Scientists in France have developed a tiny X-ray detector at the tip of an optical fibre. By combining a nano-optical antenna (NOA) with indirect detection methods, the team has created a device that is only a few tens of microns in diameter. It could therefore have applications in medical endoscopy dosimetry.
Many of today’s X-ray detectors rely upon indirect measurements, whereby a scintillator first converts X-ray energy into light. The photons then travel through optical fibres to a camera or photodetector. While this set-up is widely used in medicine and industry, the machines are cumbersome and creating a small-scale version is challenging. The quantity of X-rays detected is dependent upon the size of the scintillator and the resulting photons are emitted in all directions. Therefore, a small scintillator produces very few photons and the likelihood of them emitting in the direction of the camera is low.

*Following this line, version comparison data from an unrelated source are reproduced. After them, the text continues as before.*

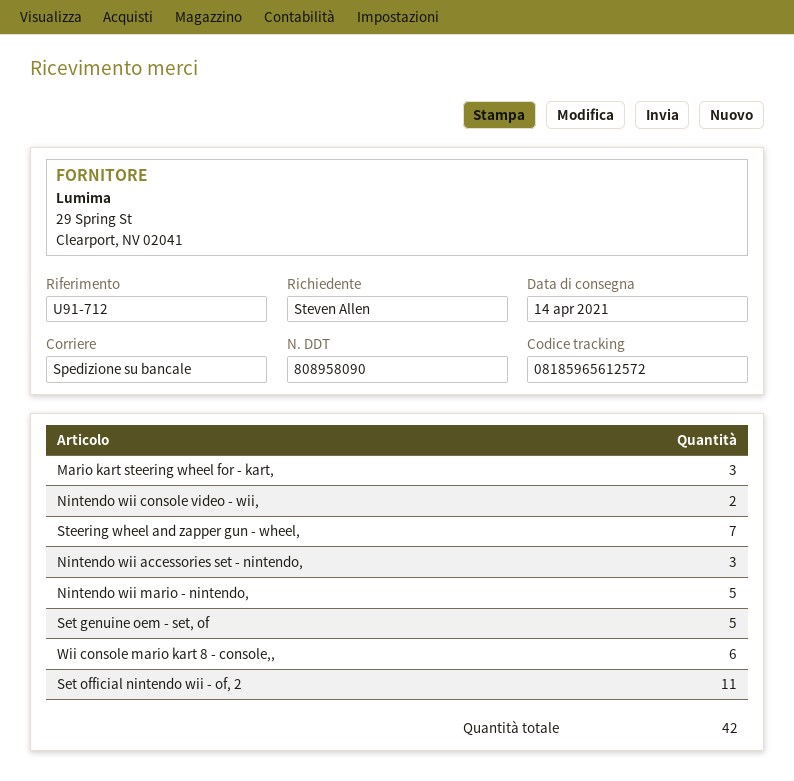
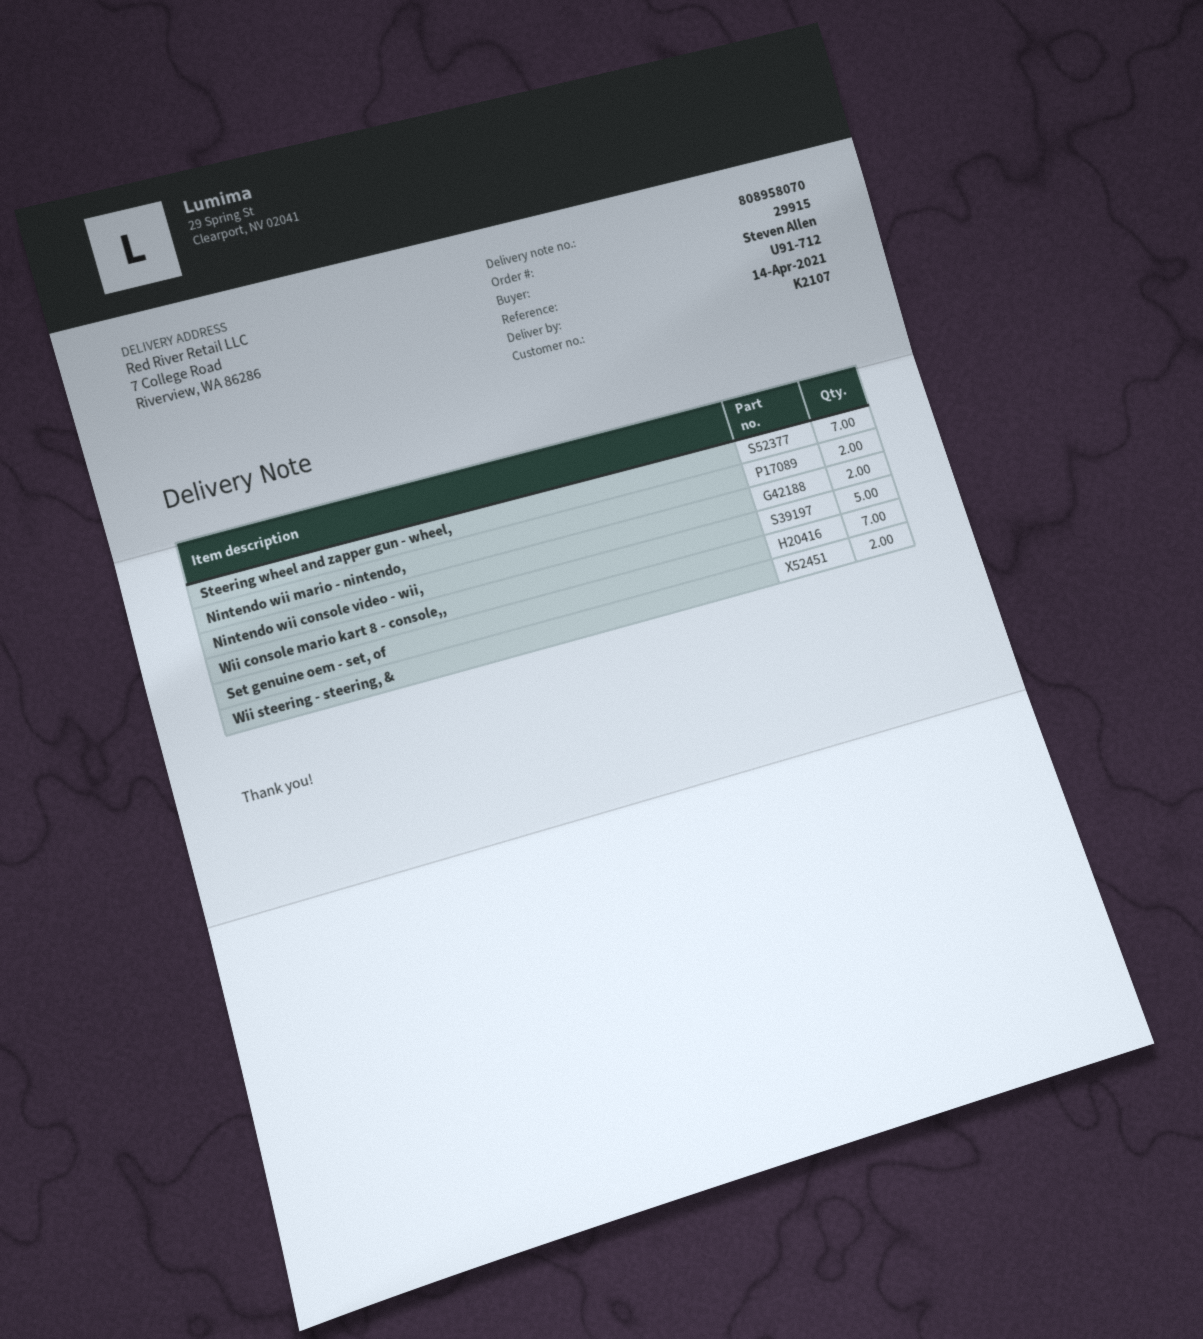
delivery note number: 808958090 -> 808958070
Mario kart steering wheel for - kart,: 3 -> none
Nintendo wii accessories set - nintendo,: 3 -> none
Nintendo wii mario - nintendo,: 5 -> 2
Set genuine oem - set, of: 5 -> 7
Wii console mario kart 8 - console,,: 6 -> 5
Set official nintendo wii - of, 2: 11 -> none
Wii steering - steering, &: none -> 2

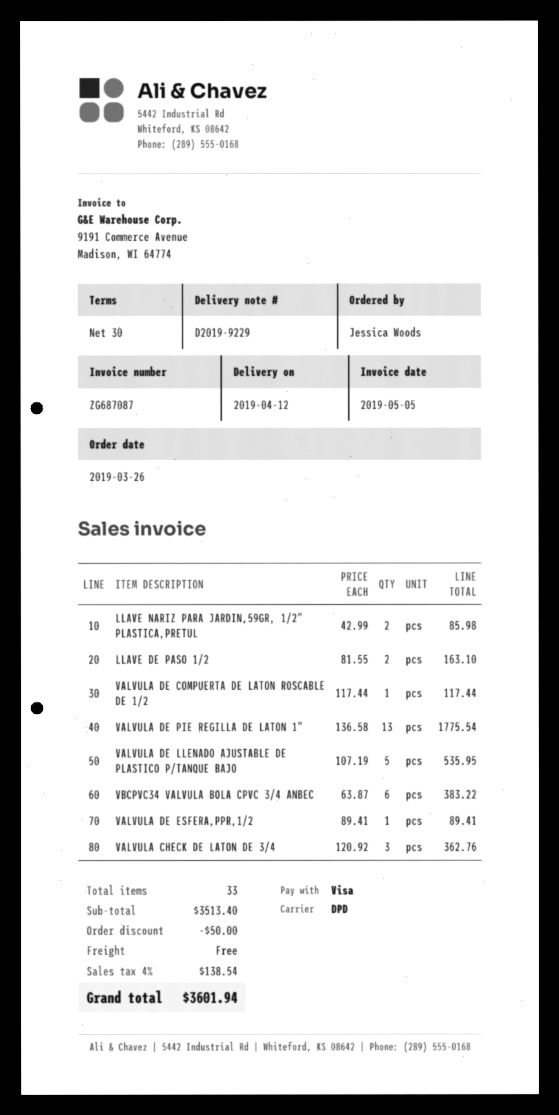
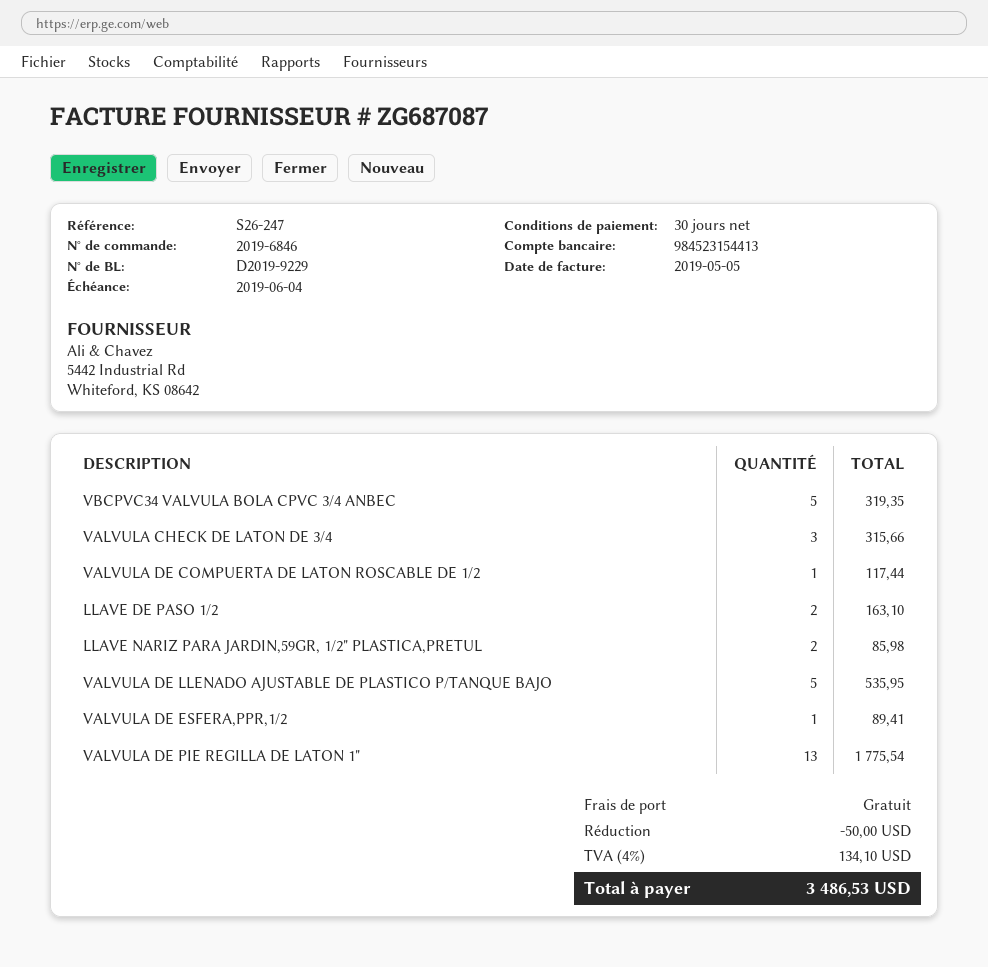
VBCPVC34 VALVULA BOLA CPVC 3/4 ANBEC: 6 for 383.22 -> 5 for 319.35
VALVULA CHECK DE LATON DE 3/4: 3 for 362.76 -> 3 for 315.66
tax: 4% = 138.54 -> 4% = 134.10
total: 3601.94 -> 3486.53

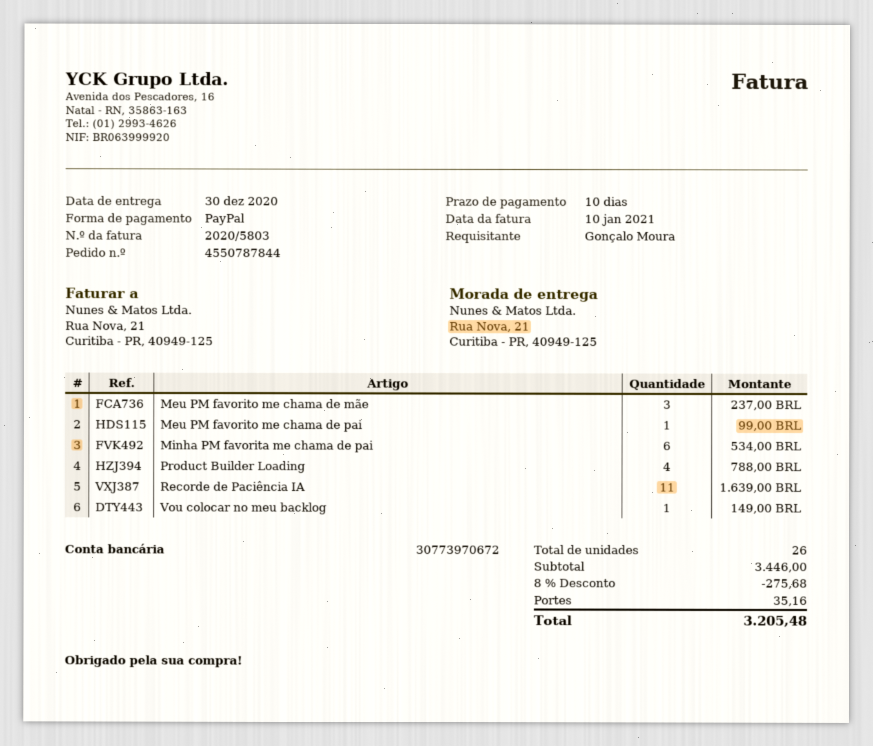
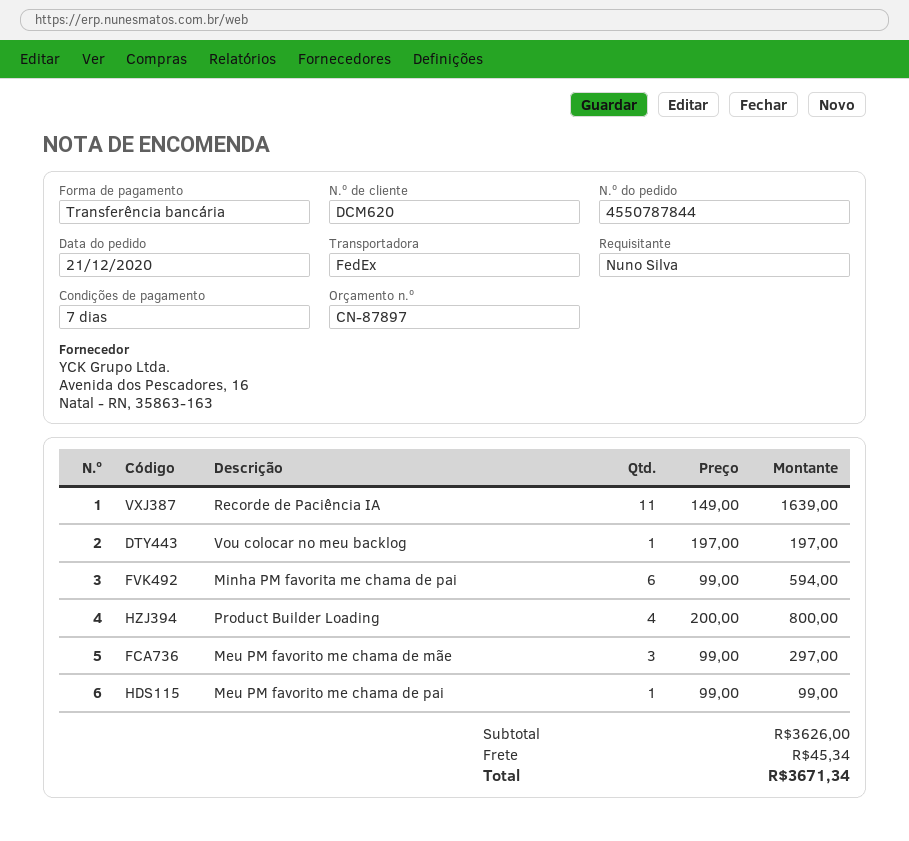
payment terms: 10 days -> 7 days
ordered by: Gonçalo Moura -> Nuno Silva
payment method: PayPal -> bank transfer
Meu PM favorito me chama de mãe: 3 for 237.00 -> 3 for 297.00
Minha PM favorita me chama de pai: 6 for 534.00 -> 6 for 594.00
Product Builder Loading: 4 for 788.00 -> 4 for 800.00
Vou colocar no meu backlog: 1 for 149.00 -> 1 for 197.00
subtotal: 3446.00 -> 3626.00
discount: 8% = 275.68 -> none
shipping: 35.16 -> 45.34
total: 3205.48 -> 3671.34

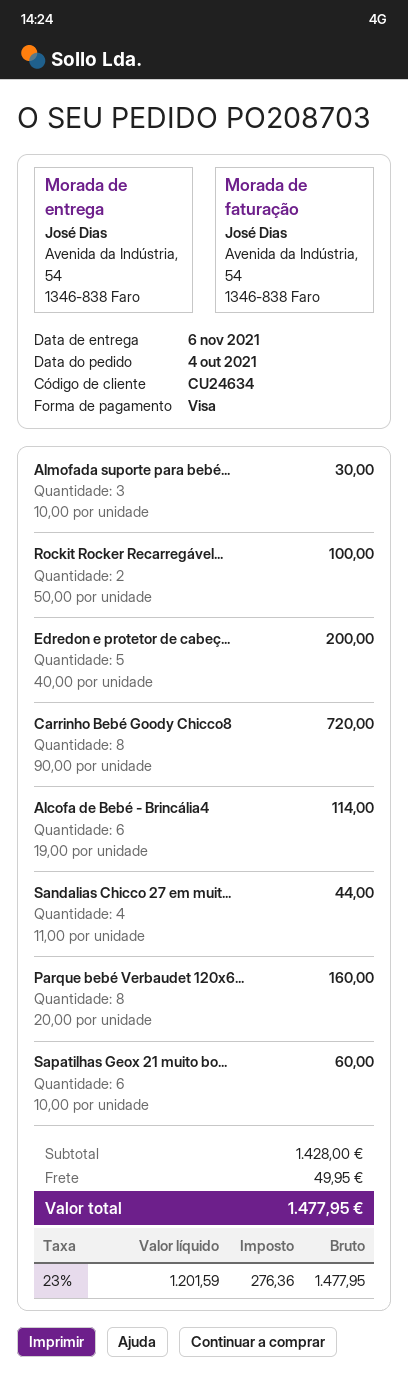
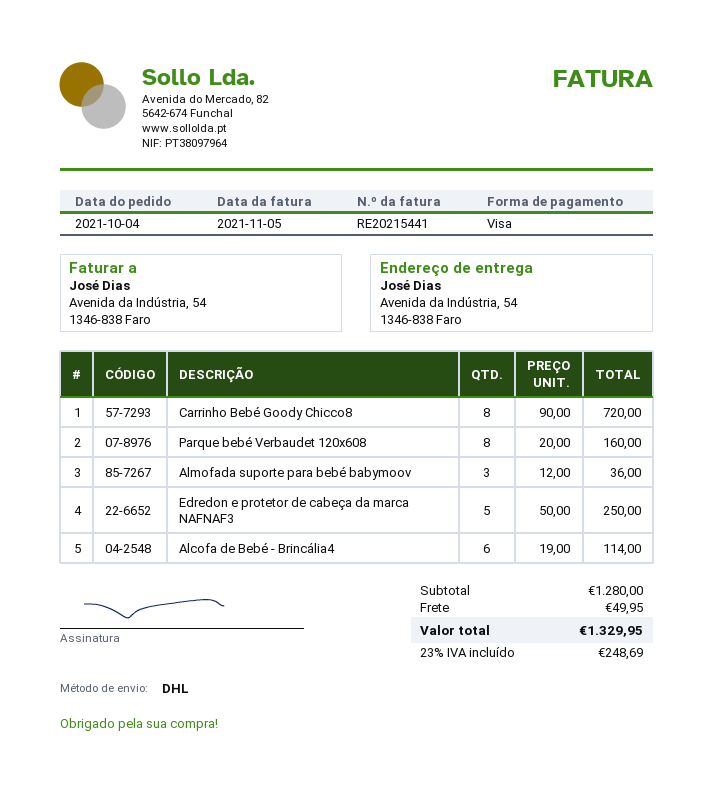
Almofada suporte para bebé...: 3 x 10.00 = 30.00 -> 3 x 12.00 = 36.00
Rockit Rocker Recarregável...: 2 x 50.00 = 100.00 -> none
Edredon e protetor de cabeç...: 5 x 40.00 = 200.00 -> 5 x 50.00 = 250.00
Sandalias Chicco 27 em muit...: 4 x 11.00 = 44.00 -> none
Sapatilhas Geox 21 muito bo...: 6 x 10.00 = 60.00 -> none
subtotal: 1428.00 -> 1280.00
tax: 23% = 276.36 -> 23% = 248.69
total: 1477.95 -> 1329.95

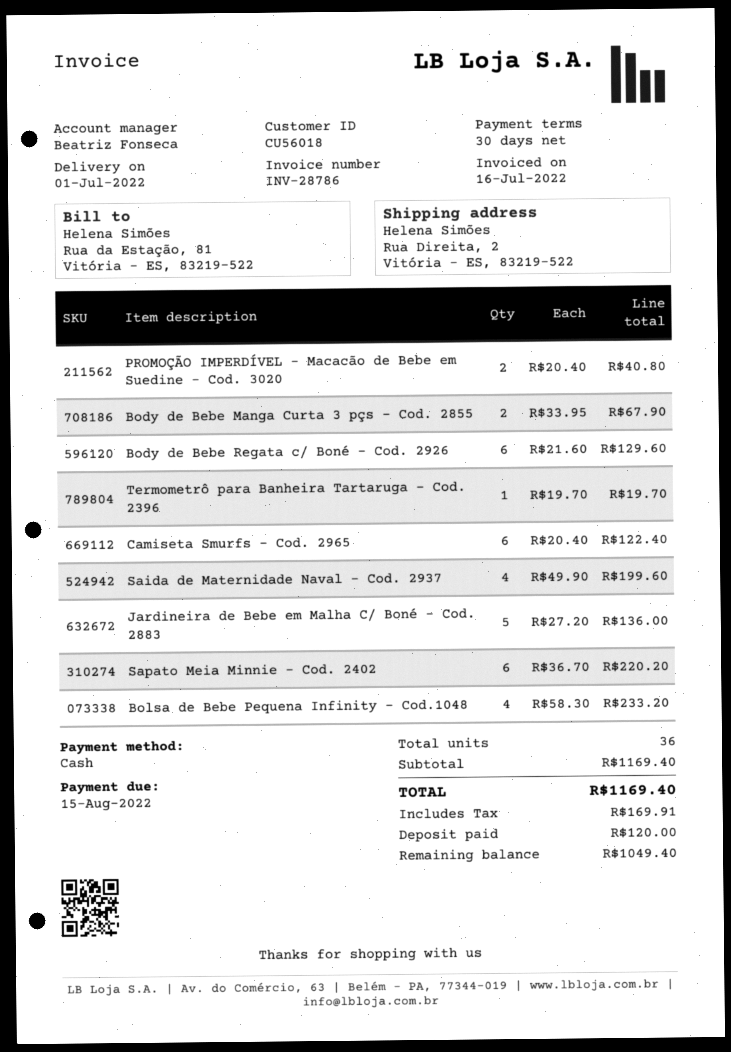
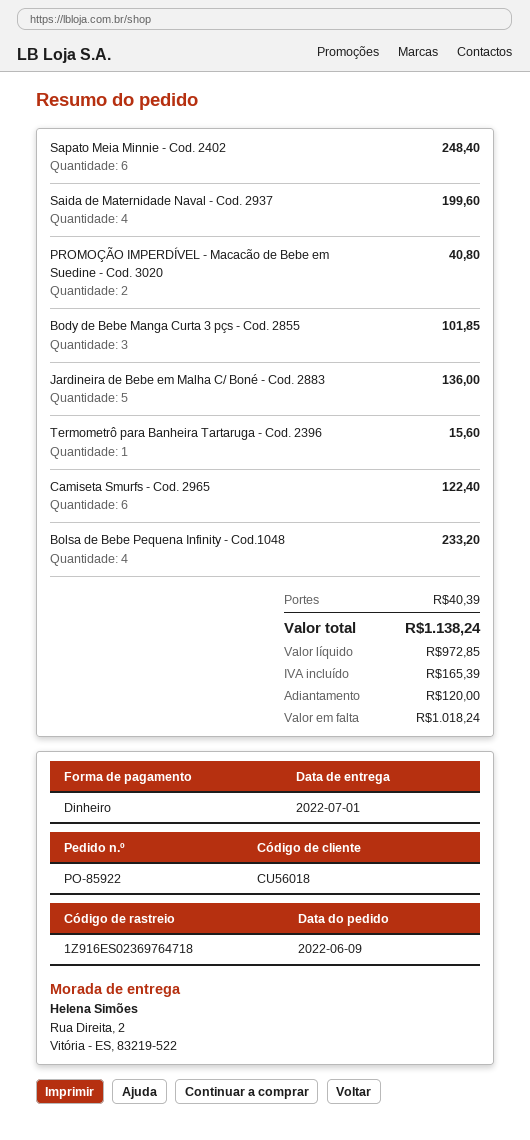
Body de Bebe Manga Curta 3 pçs - Cod. 2855: 2 for 67.90 -> 3 for 101.85
Body de Bebe Regata c/ Boné - Cod. 2926: 6 for 129.60 -> none
Termometrô para Banheira Tartaruga - Cod. 2396: 1 for 19.70 -> 1 for 15.60
Sapato Meia Minnie - Cod. 2402: 6 for 220.20 -> 6 for 248.40
shipping: none -> 40.39
tax: 169.91 -> 165.39
total: 1169.40 -> 1138.24
balance: 1049.40 -> 1018.24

To overcome this problem, Thierry Grosjean, from the University of Burgundy–Franche-Comté in France, and colleagues, incorporated a nano-optical antenna (NOA) between a small scintillator cluster and an optical fibre. Analogous to a microwave horn antenna, a NOA can direct light. So, when an X-ray hits the tiny scintillator cluster, the light emitted can be directed down a thin optical fibre to the camera, thereby increasing the amount of photons detected.
The NOA is a miniature horn antenna – it contains a flared wave guide that amplifies a dipolar signal and directs it into a linear waveguide. To create the device, the team grew a 38 μm-long polymer microtip (tip radius 1 μm) at the end of a thin optical fibre. The scintillation cluster was then grafted onto the tip. To prevent visible light from entering the system, a thin layer of aluminium and titanium was applied to its surface. “Such a cluster-to-fibre coupling enhancement enables the realization of X-ray detectors at the end of a narrow single-mode fibre – 125 μm outer diameter in our study, or less,” explains Grosjean.
As well as miniaturizing X-ray detection, a key challenge was to design a device that could be made at low-cost and has the potential to be mass-produced. The researchers point out that the resulting detectors are inexpensive to make and do not require clean-room processes to be fabricated.
The researchers have tested their device for soft X-rays (low energy radiation around 10 keV). They have achieved a spatial resolution in the order of 1 μm, although they hope to improve this to 100 nm in future work to distinguish chemical components during low-energy X-ray scanning microscopy.
“The next step will be to demonstrate our concept with high-energy X-rays for medical applications,” says Grosjean. The compact nature of the device means it could be incorporated into endoscopy techniques and used to measure radiation exposure from inside the body during radiotherapy cancer treatment. To proceed with the work, the group has applied for funding from the French National Research Agency and hopes to produce a market-ready prototype within three years.
“The compactness of our sensor is unprecedented,” Grosjean concludes, “Our nano-optically driven technology is totally new.” The work is presented in The Optical Society journal Optics Letters.